Slower program on dual Xeon vs single Xeon

Reinaldo_Garcia · ‎02-02-2011

I have a program that runs slower on a dual Xeon computer (2 x X5677 3.47 Ghz) with respect to a single Xeon (1 x Xeon X5677 3.47 Ghz).

Initially I ran the same exe on both computers with the following compiler options:

/nologo /O3 /Qparallel /Qopenmp /Qvec-report0 /Qzero /module:"x64\\Release\\\\" /object:"x64\\Release\\\\" /traceback /libs:static /threads /winapp /c

The dual Xeon execution time is 76.7 hrs. and the single Xeon 56.7 hrs.

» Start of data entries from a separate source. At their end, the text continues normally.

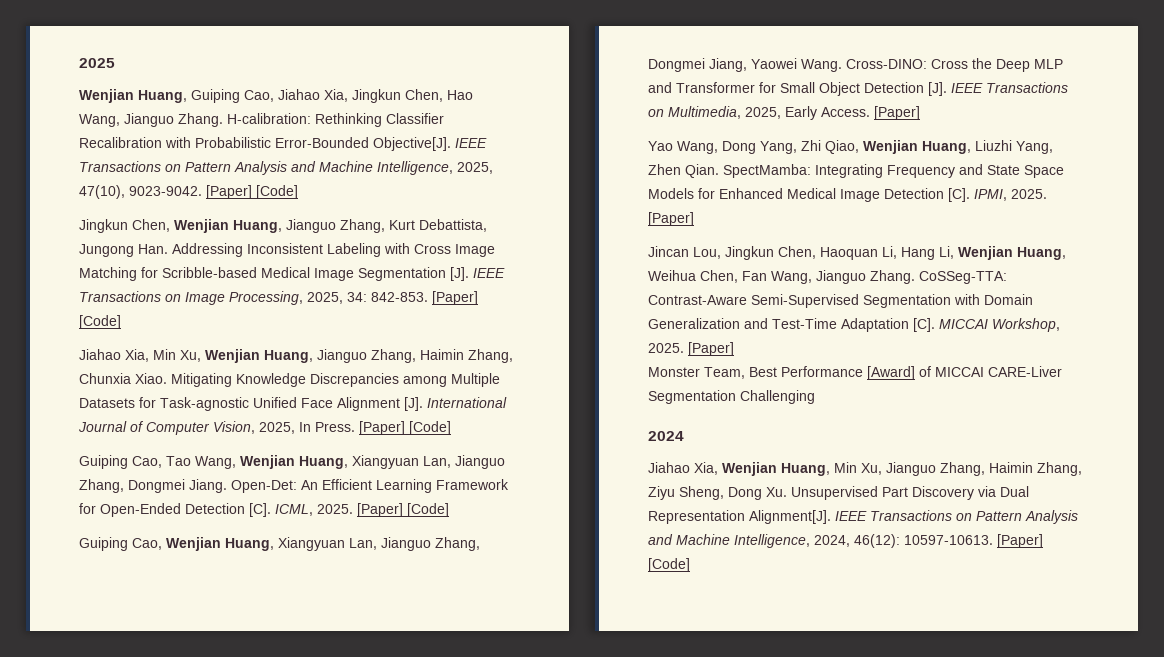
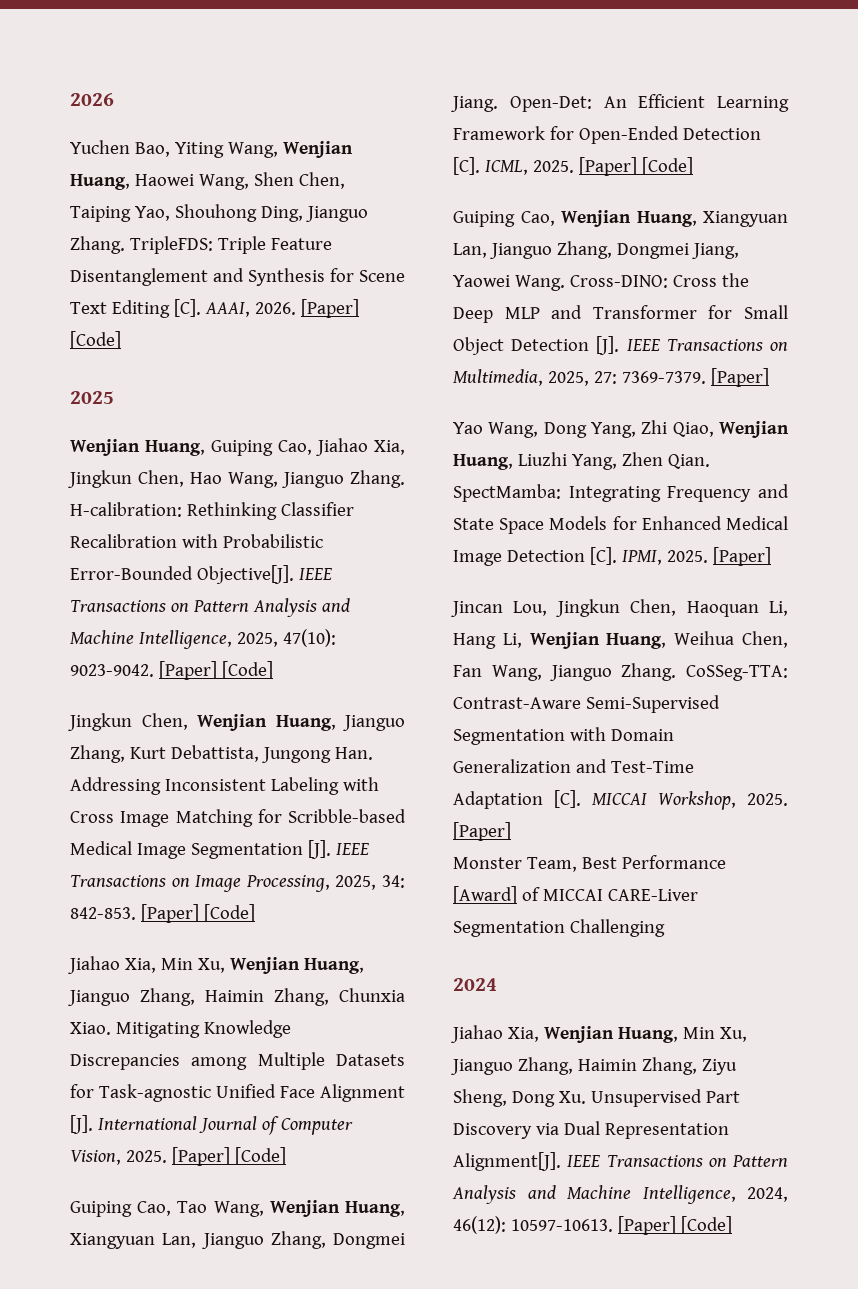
+ 2026
+ Yuchen Bao, Yiting Wang, Wenjian Huang, Haowei Wang, Shen Chen, Taiping Yao, Shouhong Ding, Jianguo Zhang. TripleFDS: Triple Feature Disentanglement and Synthesis for Scene Text Editing [C]. AAAI, 2026. [Paper] [Code]
- IEEE Transactions on Pattern Analysis and Machine Intelligence, 2025, 47(10), 9023-9042.
+ IEEE Transactions on Pattern Analysis and Machine Intelligence, 2025, 47(10): 9023-9042.
- Mitigating Knowledge Discrepancies among Multiple Datasets for Task-agnostic Unified Face Alignment [J]. International Journal of Computer Vision, 2025, In Press.
+ Mitigating Knowledge Discrepancies among Multiple Datasets for Task-agnostic Unified Face Alignment [J]. International Journal of Computer Vision, 2025.
- Cross-DINO: Cross the Deep MLP and Transformer for Small Object Detection [J]. IEEE Transactions on Multimedia, 2025, Early Access.
+ Cross-DINO: Cross the Deep MLP and Transformer for Small Object Detection [J]. IEEE Transactions on Multimedia, 2025, 27: 7369-7379.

Then I turned off the parallelization options like this:

/nologo /O3 /Qpar-threshold:0 /Qvec-threshold:0 /assume:nocc_omp /Qvec-report0 /Qzero /module:"x64\\Release\\\\" /object:"x64\\Release\\\\" /traceback /libs:static /threads /winapp /c

Then the execution times are:

Dual Xeon: 72 hrs. , single Xeon: 52 hrs.

In all tests the single processor is consistently faster than the dual processor, even when paralleliztion is turned off.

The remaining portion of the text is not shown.